WORK INSTRUCTION — Return exactly the span that opens with the line containing "leakage in redirect" and closes with the final line of the records, both included.

INFORMATION PROVIDED —
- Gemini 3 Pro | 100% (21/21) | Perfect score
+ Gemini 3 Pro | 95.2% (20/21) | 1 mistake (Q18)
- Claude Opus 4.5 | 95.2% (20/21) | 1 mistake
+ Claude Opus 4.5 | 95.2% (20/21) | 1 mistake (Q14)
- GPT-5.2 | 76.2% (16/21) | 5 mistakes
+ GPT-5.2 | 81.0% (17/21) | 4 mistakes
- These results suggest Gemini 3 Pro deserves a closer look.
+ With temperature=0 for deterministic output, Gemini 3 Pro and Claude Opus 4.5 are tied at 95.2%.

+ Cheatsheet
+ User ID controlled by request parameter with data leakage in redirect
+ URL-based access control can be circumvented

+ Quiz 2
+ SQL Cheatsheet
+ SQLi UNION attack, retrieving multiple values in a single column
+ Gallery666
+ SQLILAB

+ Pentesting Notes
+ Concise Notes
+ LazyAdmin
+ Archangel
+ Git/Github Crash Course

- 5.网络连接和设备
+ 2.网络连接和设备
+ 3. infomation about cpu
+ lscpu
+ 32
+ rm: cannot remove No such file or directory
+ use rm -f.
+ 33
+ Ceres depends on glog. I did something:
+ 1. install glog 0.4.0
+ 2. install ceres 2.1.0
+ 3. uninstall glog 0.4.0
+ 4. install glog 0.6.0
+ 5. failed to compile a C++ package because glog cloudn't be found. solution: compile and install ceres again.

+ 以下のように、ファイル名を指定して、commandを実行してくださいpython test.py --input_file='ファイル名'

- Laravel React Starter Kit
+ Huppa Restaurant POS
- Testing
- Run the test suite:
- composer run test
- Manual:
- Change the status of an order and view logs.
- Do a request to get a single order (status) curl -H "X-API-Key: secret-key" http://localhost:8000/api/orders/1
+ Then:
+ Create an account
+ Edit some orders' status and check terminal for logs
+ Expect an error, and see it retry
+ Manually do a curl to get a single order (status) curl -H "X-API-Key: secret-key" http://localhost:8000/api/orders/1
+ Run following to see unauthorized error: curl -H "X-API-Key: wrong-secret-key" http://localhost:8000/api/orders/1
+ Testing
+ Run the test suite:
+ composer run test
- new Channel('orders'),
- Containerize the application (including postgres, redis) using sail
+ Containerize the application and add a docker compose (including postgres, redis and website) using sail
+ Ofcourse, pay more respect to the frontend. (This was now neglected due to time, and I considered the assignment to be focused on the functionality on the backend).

ANSWER AREA —
+ User ID controlled by request parameter with data leakage in redirect
+ URL-based access control can be circumvented

+ Quiz 2
+ SQL Cheatsheet
+ SQLi UNION attack, retrieving multiple values in a single column
+ Gallery666
+ SQLILAB

+ Pentesting Notes
+ Concise Notes
+ LazyAdmin
+ Archangel
+ Git/Github Crash Course

- 5.网络连接和设备
+ 2.网络连接和设备
+ 3. infomation about cpu
+ lscpu
+ 32
+ rm: cannot remove No such file or directory
+ use rm -f.
+ 33
+ Ceres depends on glog. I did something:
+ 1. install glog 0.4.0
+ 2. install ceres 2.1.0
+ 3. uninstall glog 0.4.0
+ 4. install glog 0.6.0
+ 5. failed to compile a C++ package because glog cloudn't be found. solution: compile and install ceres again.

+ 以下のように、ファイル名を指定して、commandを実行してくださいpython test.py --input_file='ファイル名'

- Laravel React Starter Kit
+ Huppa Restaurant POS
- Testing
- Run the test suite:
- composer run test
- Manual:
- Change the status of an order and view logs.
- Do a request to get a single order (status) curl -H "X-API-Key: secret-key" http://localhost:8000/api/orders/1
+ Then:
+ Create an account
+ Edit some orders' status and check terminal for logs
+ Expect an error, and see it retry
+ Manually do a curl to get a single order (status) curl -H "X-API-Key: secret-key" http://localhost:8000/api/orders/1
+ Run following to see unauthorized error: curl -H "X-API-Key: wrong-secret-key" http://localhost:8000/api/orders/1
+ Testing
+ Run the test suite:
+ composer run test
- new Channel('orders'),
- Containerize the application (including postgres, redis) using sail
+ Containerize the application and add a docker compose (including postgres, redis and website) using sail
+ Ofcourse, pay more respect to the frontend. (This was now neglected due to time, and I considered the assignment to be focused on the functionality on the backend).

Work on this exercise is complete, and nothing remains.